|
Validity Evidence
Evidence Based on Relations to External Variables
The Standards for Educational and Psychological Testing (AERA et al., 1999, pp. 1315) also calls for validity evidence based on relations to other variables. External evidence for the construct being measured may be found in the relationship between the test and other similar or dissimilar measures. Evidence of this type is sometimes referred to as "convergent" and "divergent," respectively. Applying this type of validity evidence to large-scale assessments in reading and math should result in reading assessment scores that are more closely related to other reading scores than to math scores, and math assessment scores that are more closely related to other math scores than to reading scores.

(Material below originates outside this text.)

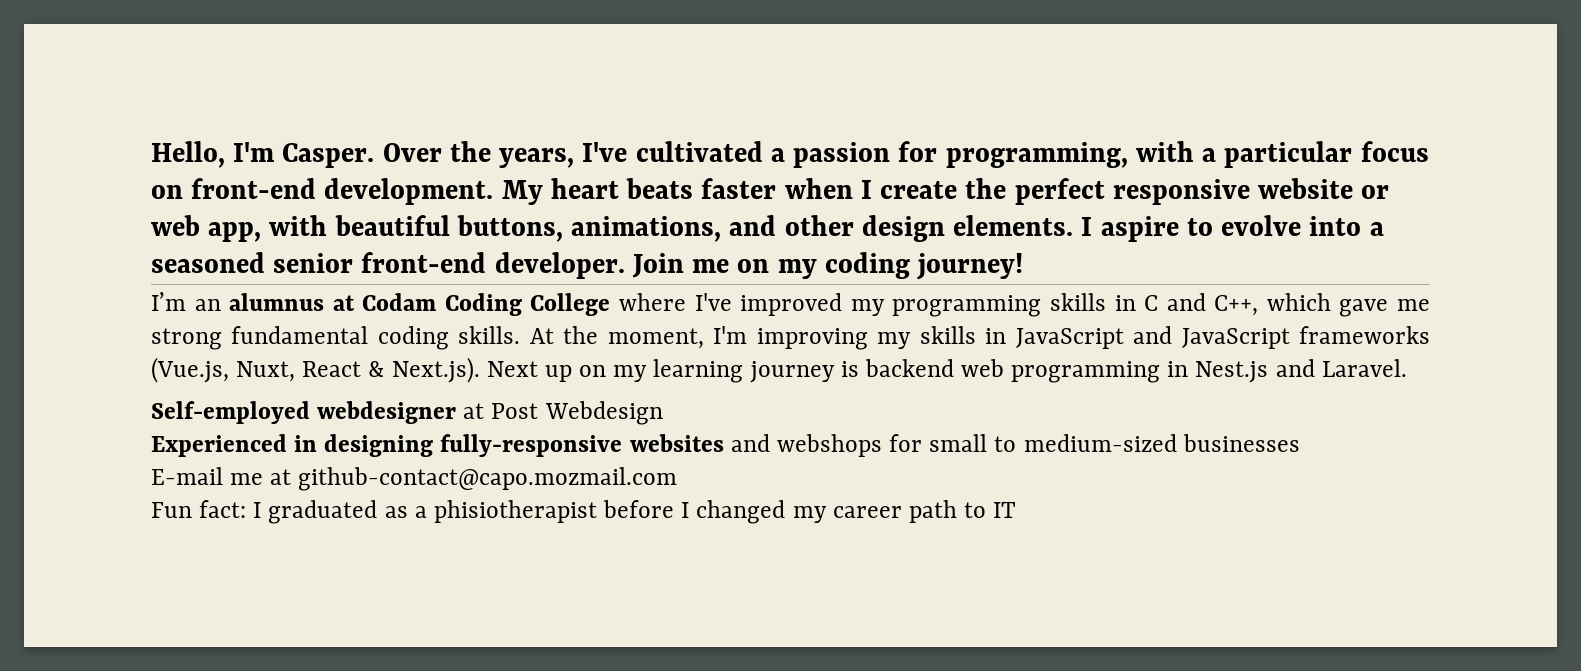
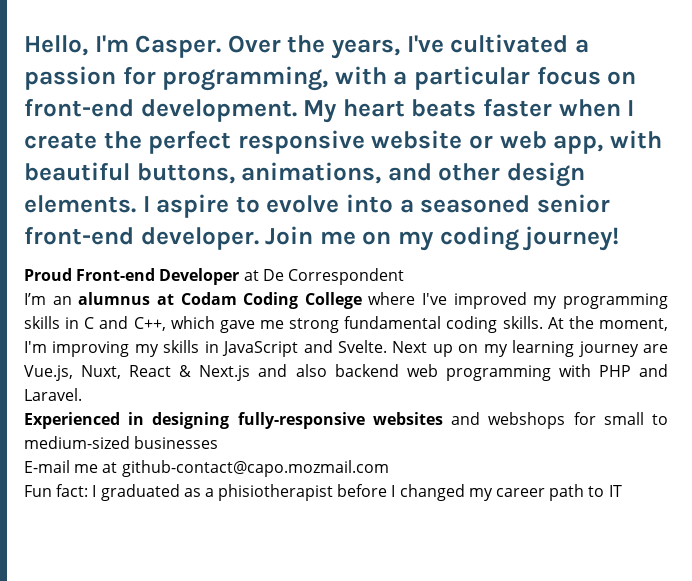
+ Proud Front-end Developer at De Correspondent
- At the moment, I'm improving my skills in JavaScript and JavaScript frameworks (Vue.js, Nuxt, React & Next.js). Next up on my learning journey is backend web programming in Nest.js and Laravel.
+ At the moment, I'm improving my skills in JavaScript and Svelte. Next up on my learning journey are Vue.js, Nuxt, React & Next.js and also backend web programming with PHP and Laravel.
- Self-employed webdesigner at Post Webdesign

For example, Table 3 reports correlational data on the relationship between Palmetto Achievement Challenge Tests (PACT) scores and scores on the TerraNova tests for grades three and six. The table is extracted from the 1999 PACT Technical Documentation written by Huynh, Meyer, and Barton (2000). In this table, PACT scores are scale scores and TerraNova subtest scores are normal curve equivalents. The data indicate that PACT English Language Arts (ELA) assessments relate more strongly to the TerraNova reading and language components than to the TerraNova mathematics component. Similarly, PACT mathematics assessments relate more strongly to the TerraNova mathematics component than to the other two TerraNova components. However, the divergent evidence for validity is stronger for PACT mathematics assessments than for ELA assessments.
Table 3
Correlation Between the PACT and the TerraNova for Grades Three and Six
Grade/Content |
TerraNova |
Reading |
Language |
Math |
Grade 3 ELA |
.776 |
.768 |
.729 |
Grade 3 math |
.689 |
.687 |
.803 |
Grade 6 ELA |
.755 |
.754 |
.741 |
Grade 6 math |
.710 |
.705 |
.863 |
Conclusions and Recommendations
Together with the information about validity evidence at the item level, this paper provides the reader with a set of methods for collecting evidence to evaluate the validity of score interpretations in large-scale assessment systems. The good news is that many of the techniques for examining evidence related to content coverage, response processes, internal structure, and relationships between test scores and other variables, are well established in the psychometric literature. The challenge will come in determining what constitutes "good" validity evidence using each of the techniques described in this paper. At this time, there is not a sufficient body of theoretical and empirical evidence to recommend minimally acceptable values of statistical indicators for all of the sources of validity evidence. Especially for some assessments that are yet to be designed (e.g., assessments based on modified achievement standards) and for assessments that may be taken by small groups of students, new small-sample techniques for gathering and assessing validity evidence are needed. Following are some recommendations for collecting validity evidence:
- States need to collect and document validity evidence for all four general areas described in this paper: content coverage, response processes, internal structure, and relations to other variables. Even if strong validity evidence is collected in one or two areas, the failure to collect evidence across all four areas will weaken arguments that may be made for the validity of score interpretations.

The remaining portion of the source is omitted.